His accent was thick, and the Language and Regions aspect of Aurra's antenna told her it was a mixture of Huttese and an obscure Weequay dialect that it was never able to place. Jango, clad in his full Mandolorian armor (and Aurra had to credit him for that, the heat was almost unbearable in just her jumpsuit), reached out for a handshake, but Ohnaka went in for a full embrace, and Aurra had to once again give credit to Jango for not reacting with surprise or violence, as she would have. The two descended into pleasantries, the outer rim kind, in which the two parties exchange meaningless words to deduce the extent to which the other could be trusted. The monkey lizard on Ohnaka's shoulder bounced up and down, riding the movements of his shoulders as he waved his hands around, extravagant gestures accompanying his side of the conversation.

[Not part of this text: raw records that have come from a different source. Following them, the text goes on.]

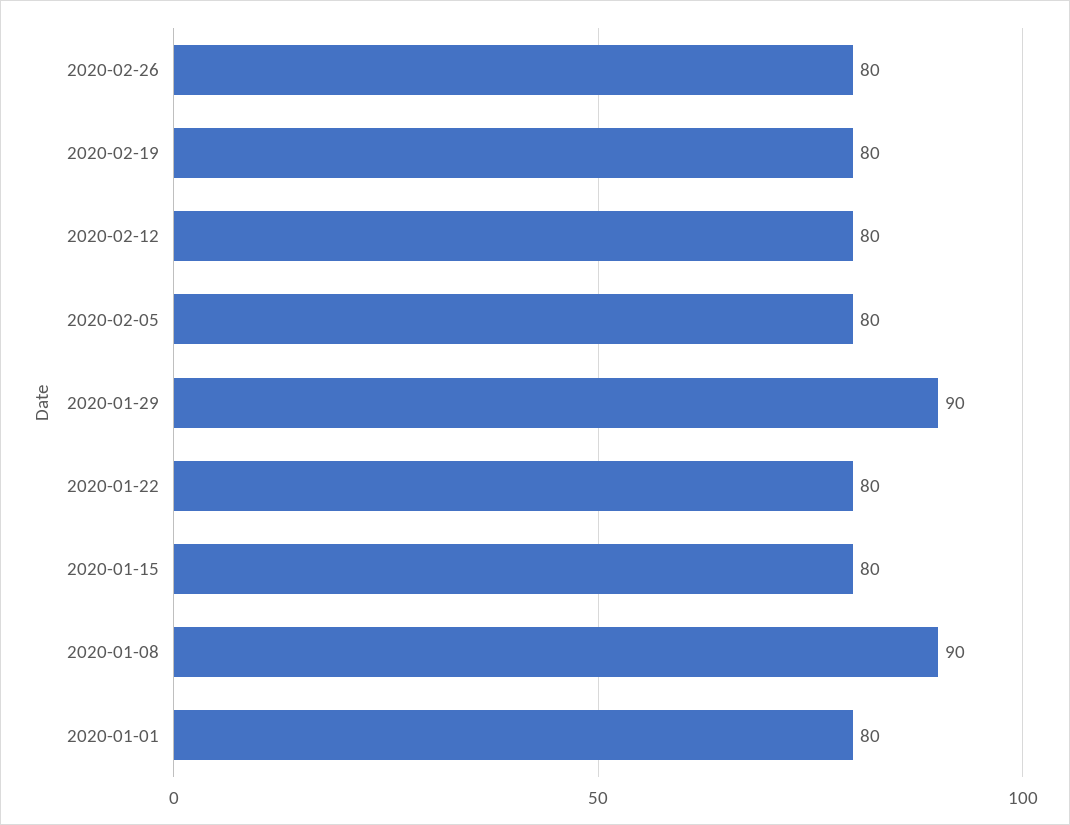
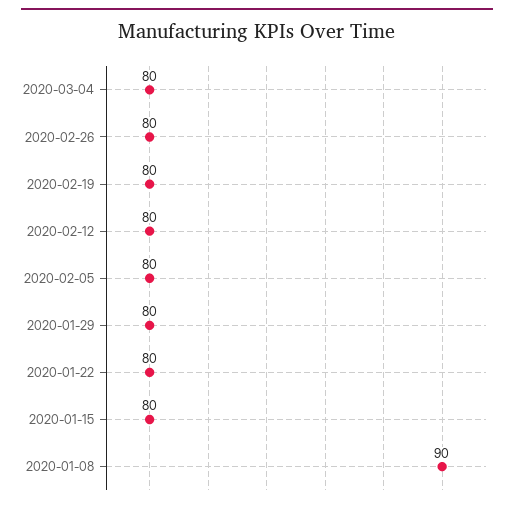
2020-01-29: 90 -> 80
2020-01-01: 80 -> none
2020-03-04: none -> 80

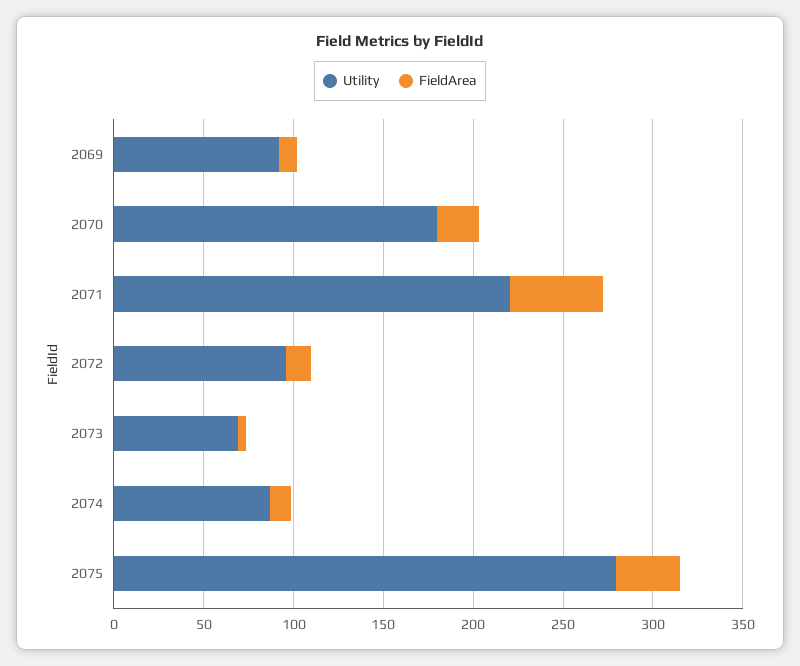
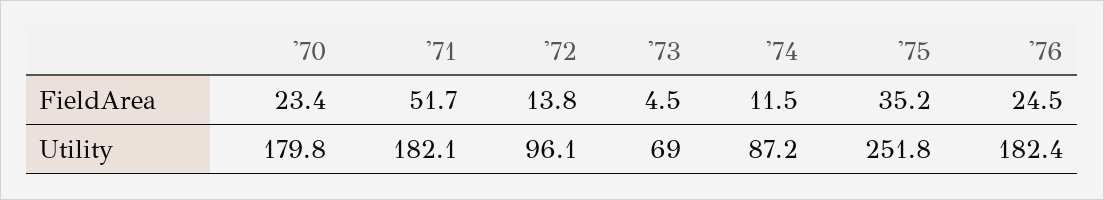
Utility, 2069: 90 -> none
FieldArea, 2069: 10 -> none
Utility, 2071: 220 -> 182.1
Utility, 2075: 280 -> 251.8
FieldArea, '76: none -> 24.5
Utility, '76: none -> 182.4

She couldn't exactly remember the names of her companions during that particular job. There was a Trandoshan, whom she was pretty sure had been Bossk, the other two had been younger kids, under Jango's tutelage, most likely forgotten because they'd died soon after, not uncommon in her line of work. She did, however, remember standing there in the hot sun with them, watching Ohnaka's every move as he spoke with Jango, her eyes flicking between him and the group of pirates he'd brought with him. Their eyes mirrored hers, both parties looking for any signs of betrayal, the slightest movements that could indicate a blaster or a knife being drawn.

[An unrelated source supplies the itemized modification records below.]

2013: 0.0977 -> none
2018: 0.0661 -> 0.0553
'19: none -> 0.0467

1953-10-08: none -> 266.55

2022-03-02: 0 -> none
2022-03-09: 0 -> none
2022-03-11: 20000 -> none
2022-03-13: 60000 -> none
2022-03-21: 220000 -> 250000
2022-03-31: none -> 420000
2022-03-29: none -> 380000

For a moment, their eyes met. He said nothing, didn't even address her, but the corner of his mouth tilted upwards in a smirk, and he winked in what he clearly thought was a charming manner. Winked, as if she was some back alley schutta, and not a respectful bounty hunter with a 50,000 credit capture reward after only three years of working solo. She didn't show any outward sign of acknowledgment, but her temper threatened to get the better of her, and she remembered being proud of herself for not charging forwards and disemboweling the sleemo right then and there.
She never spoke to Ohnaka during that first, brief stay on Florrim. Weather it was due to her immediate loathing of the man, or if they'd simply never crossed paths, she couldn't remember. Nonetheless, she came away from the mission with one conviction: she hated Hondo Ohnaka; she didn't trust him, and, as much as she could, she was going to avoid crossing paths with the pirate.
She disliked him from the start. There was something about him, something untrustworthy in his eyes and in his movements, something staged about his kindness and welcoming that put her on her guard. He was reckless and superfluous, overly daring, disrespectful. Jango said it was most likely due to his newly acquired wealth and power. Aurra was convinced that it was because he was an idiot. Idiots didn't survive in the outer rim, and she expected his overconfidence to lead to an early death. She was honestly surprised when he lived to the next year.
She wished he hadn't lived to the next year.
The sun continued to sting against her back, and she continued to limp through the hot sand, cursing herself for not sticking more strongly to her convictions.